─── TASK MATERIAL ───

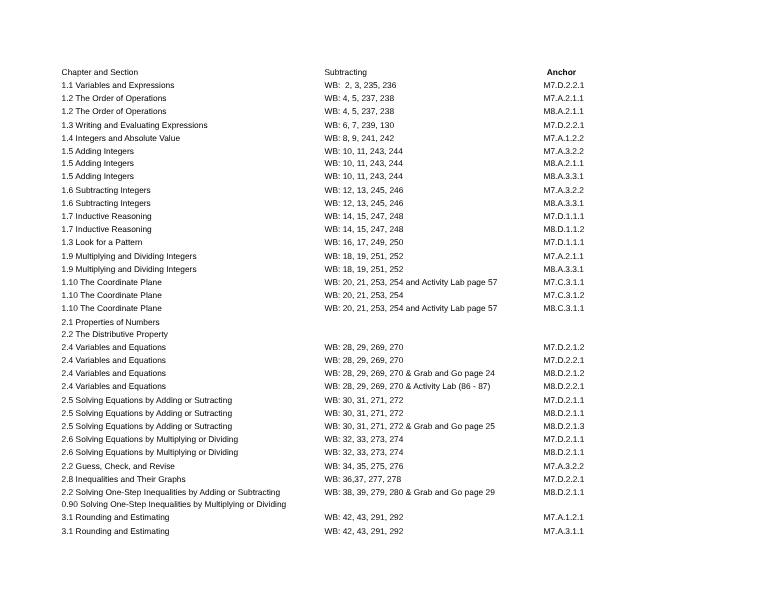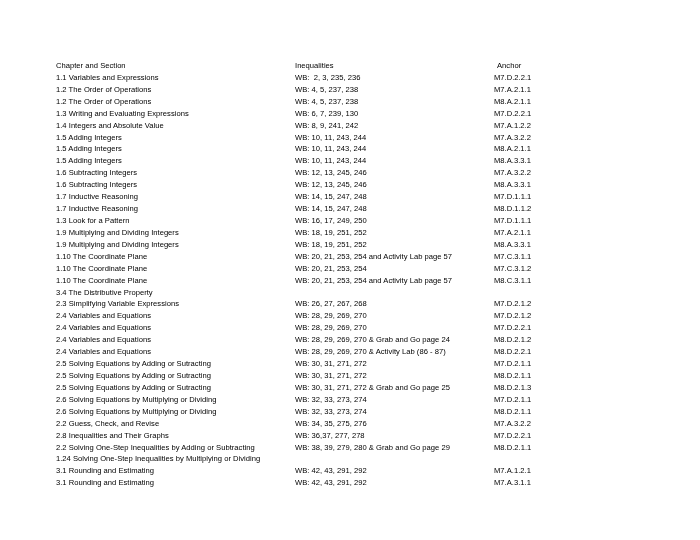"Inequalities" th.h-supp { text: Inequalities -> Subtracting }
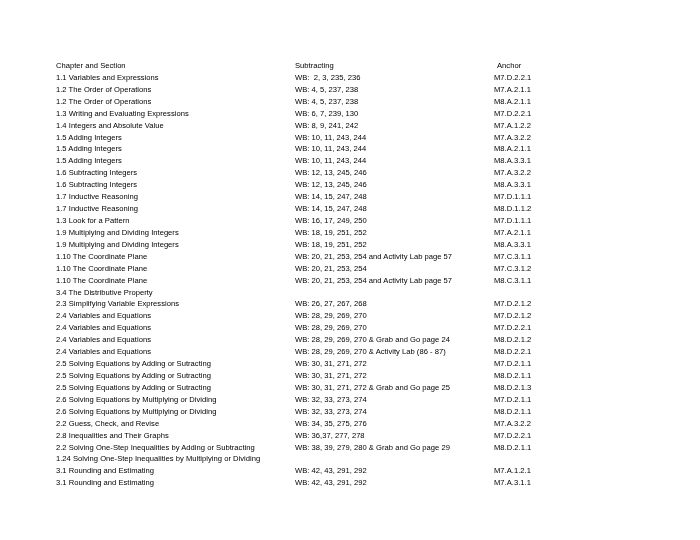"Anchor" table.correlation th.h-anchor { font-weight: none -> bold }
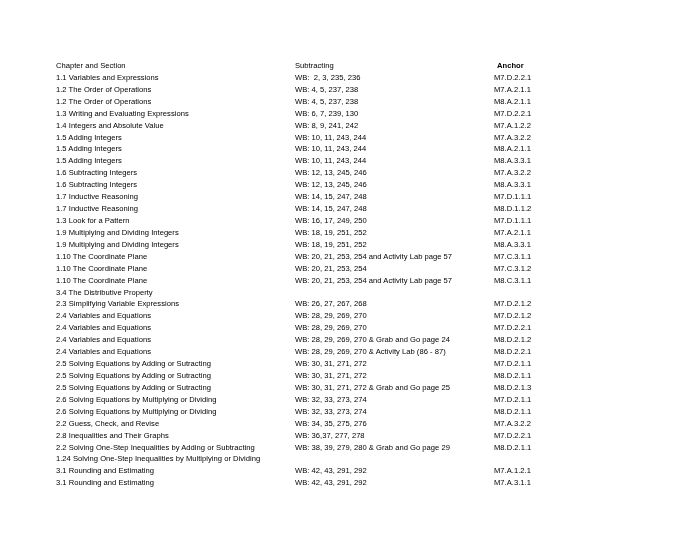"2.1 Properties of Numbers" tr { html: none -> <tr> <td>2.1 Properties of Numbers</td> <td>&nbsp;</td> <td>&nbsp;</td> </tr> }
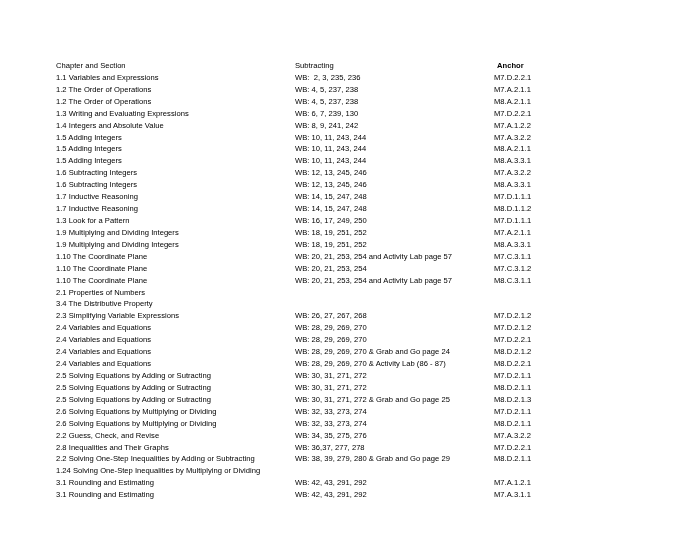"3.4 The Distributive Property" td.c-section { text: 3.4 -> 2.2 }
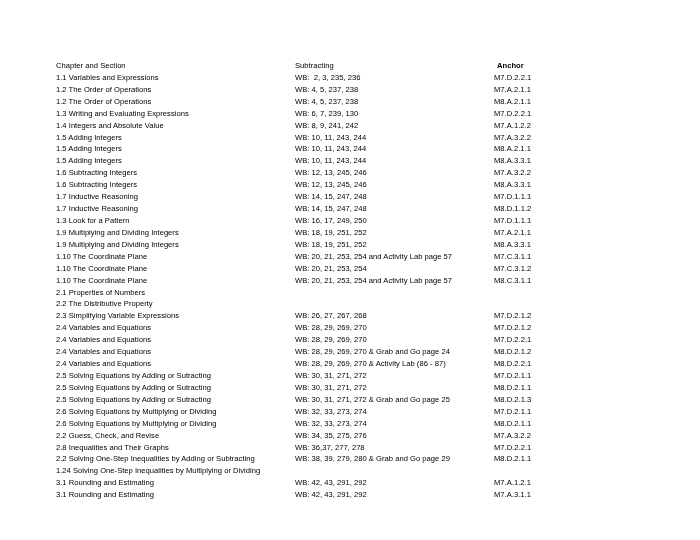"2.3 Simplifying Variable Expressions" tr { html: <tr> <td>2.3 Simplifying Variable Expressions</td> <td>WB: 26, 27, 267, 268</td> <td>M7.D.2.1.2</td> </tr> -> none }
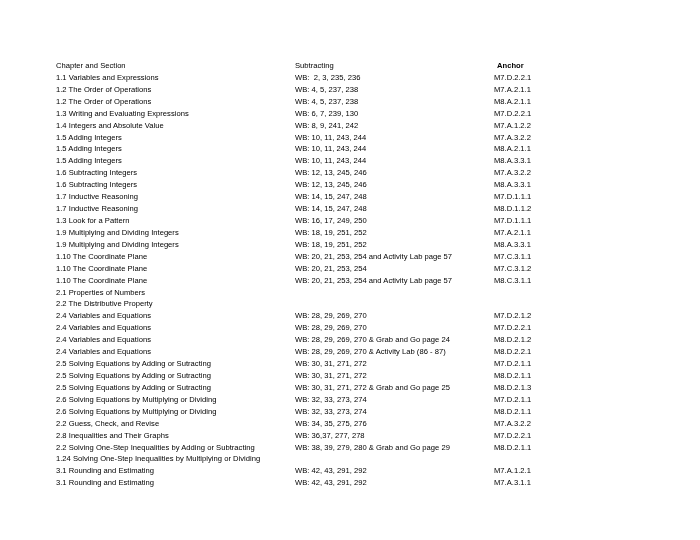"1.24 Solving One-Step Inequalities by" td.c-section { text: 1.24 -> 0.90 }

───

--- WORK INSTRUCTIONS ---
What you write out is the stretch of entries from the line containing "html: none ->" to the line containing "html: <tr> <td>2.3", word for word, with both end lines and no pictures.

--- SOLUTION ---
"2.1 Properties of Numbers" tr { html: none -> <tr> <td>2.1 Properties of Numbers</td> <td>&nbsp;</td> <td>&nbsp;</td> </tr> }
"3.4 The Distributive Property" td.c-section { text: 3.4 -> 2.2 }
"2.3 Simplifying Variable Expressions" tr { html: <tr> <td>2.3 Simplifying Variable Expressions</td> <td>WB: 26, 27, 267, 268</td> <td>M7.D.2.1.2</td> </tr> -> none }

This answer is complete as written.